Cara membedakan antara kebocoran urin atau ketuban pecah dini

Kebocoran air ketuban dan ketuban pecah dini biasanya terjadi pada akhir trimester kedua. Perbedaan antara kebocoran dan ketuban pecah harus dilihat dari tempat keluarnya cairan dan sifat cairannya. 1. Tempat keluarnya cairan: Alasan utama kebocoran urin pada akhir trimester kedua adalah karena rahim menekan kandung kemih, menyebabkan urin keluar dari uretra, jadi jika Anda menemukan cairan yang keluar dari lubang uretra, maka itu adalah kebocoran urin. Ketuban pecah dini mengacu pada pecahnya selaput janin sebelum persalinan, cairan ketuban dikeluarkan dari rahim ke dalam vagina, dan kemudian dibuang keluar dari tubuh melalui lubang vagina, jadi jika cairan keluar dari lubang vagina, itu adalah ketuban pecah dini. 2. Karakteristik cairan: cairan ketuban biasanya tidak berwarna dan tidak berbau, sedangkan air seni mungkin berwarna kekuningan dan berbau khas.

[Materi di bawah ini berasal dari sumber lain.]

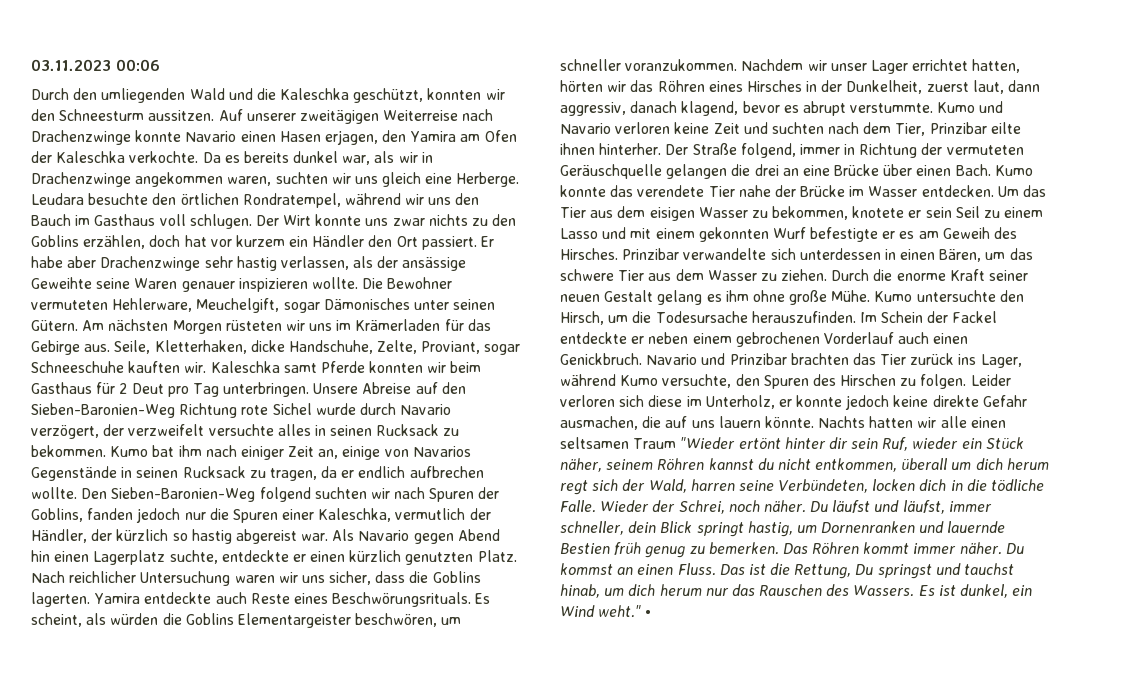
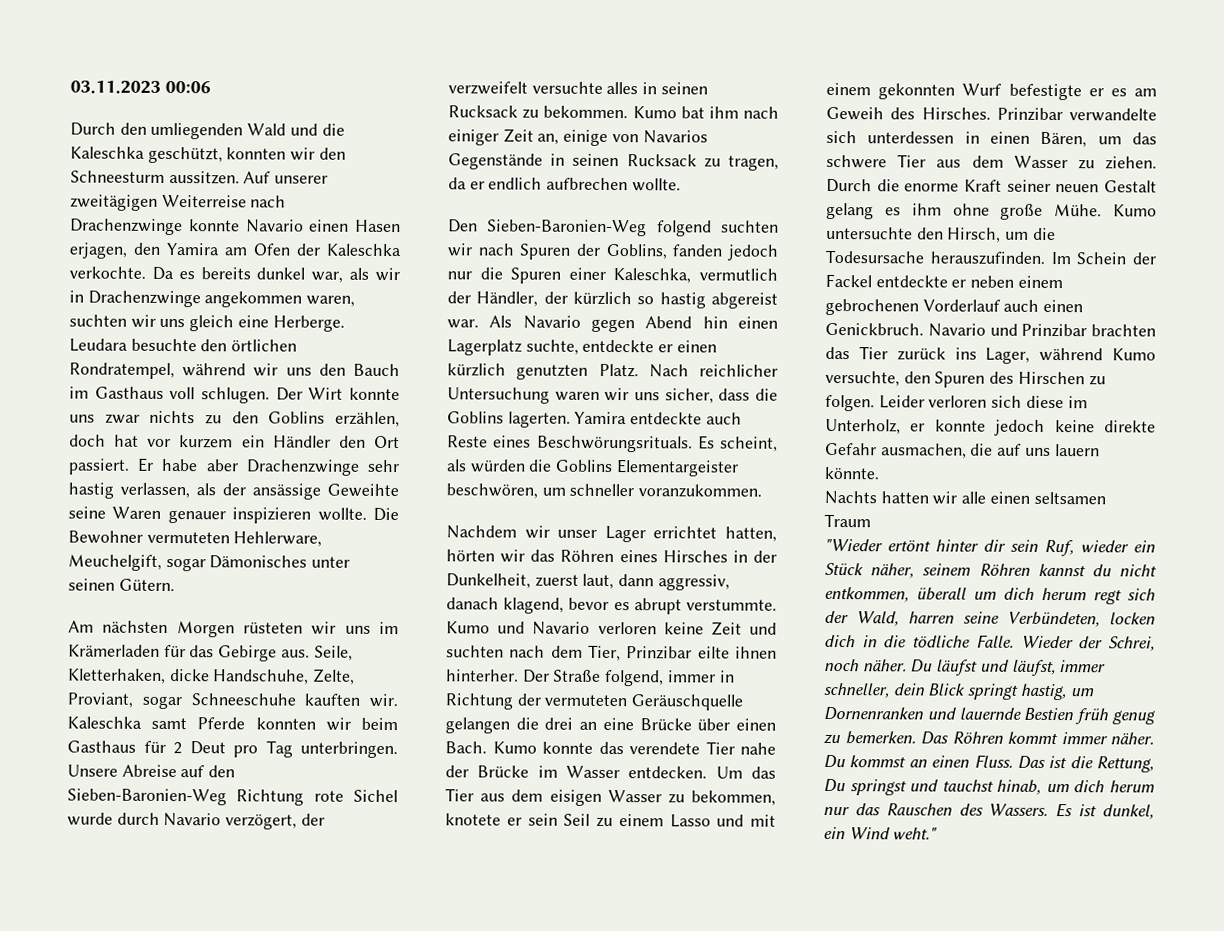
- Die Bewohner vermuteten Hehlerware, Meuchelgift, sogar Dämonisches unter seinen Gütern. Am nächsten Morgen rüsteten wir uns im Krämerladen für das Gebirge aus.
+ Die Bewohner vermuteten Hehlerware, Meuchelgift, sogar Dämonisches unter seinen Gütern.
+ Am nächsten Morgen rüsteten wir uns im Krämerladen für das Gebirge aus.
- Kumo bat ihm nach einiger Zeit an, einige von Navarios Gegenstände in seinen Rucksack zu tragen, da er endlich aufbrechen wollte. Den Sieben-Baronien-Weg folgend suchten wir nach Spuren der Goblins, fanden jedoch nur die Spuren einer Kaleschka, vermutlich der Händler, der kürzlich so hastig abgereist war.
+ Kumo bat ihm nach einiger Zeit an, einige von Navarios Gegenstände in seinen Rucksack zu tragen, da er endlich aufbrechen wollte.
+ Den Sieben-Baronien-Weg folgend suchten wir nach Spuren der Goblins, fanden jedoch nur die Spuren einer Kaleschka, vermutlich der Händler, der kürzlich so hastig abgereist war.
- Es scheint, als würden die Goblins Elementargeister beschwören, um schneller voranzukommen. Nachdem wir unser Lager errichtet hatten, hörten wir das Röhren eines Hirsches in der Dunkelheit, zuerst laut, dann aggressiv, danach klagend, bevor es abrupt verstummte.
+ Es scheint, als würden die Goblins Elementargeister beschwören, um schneller voranzukommen.
+ Nachdem wir unser Lager errichtet hatten, hörten wir das Röhren eines Hirsches in der Dunkelheit, zuerst laut, dann aggressiv, danach klagend, bevor es abrupt verstummte.
- Leider verloren sich diese im Unterholz, er konnte jedoch keine direkte Gefahr ausmachen, die auf uns lauern könnte. Nachts hatten wir alle einen seltsamen Traum "Wieder ertönt hinter dir sein Ruf, wieder ein Stück näher, seinem Röhren kannst du nicht entkommen, überall um dich herum regt sich der Wald, harren seine Verbündeten, locken dich in die tödliche Falle.
+ Leider verloren sich diese im Unterholz, er konnte jedoch keine direkte Gefahr ausmachen, die auf uns lauern könnte.
+ Nachts hatten wir alle einen seltsamen Traum
+ "Wieder ertönt hinter dir sein Ruf, wieder ein Stück näher, seinem Röhren kannst du nicht entkommen, überall um dich herum regt sich der Wald, harren seine Verbündeten, locken dich in die tödliche Falle.
- •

Cairan ketuban juga dapat mengandung zat-zat seperti lemak janin dan feses. Jika Anda mendapati ada banyak cairan yang keluar, itu mungkin merupakan ketuban pecah dini. Dianjurkan untuk mencari nasihat medis dari dokter jika Anda mengalami gejala yang dicurigai terkait dengan ketuban pecah dini.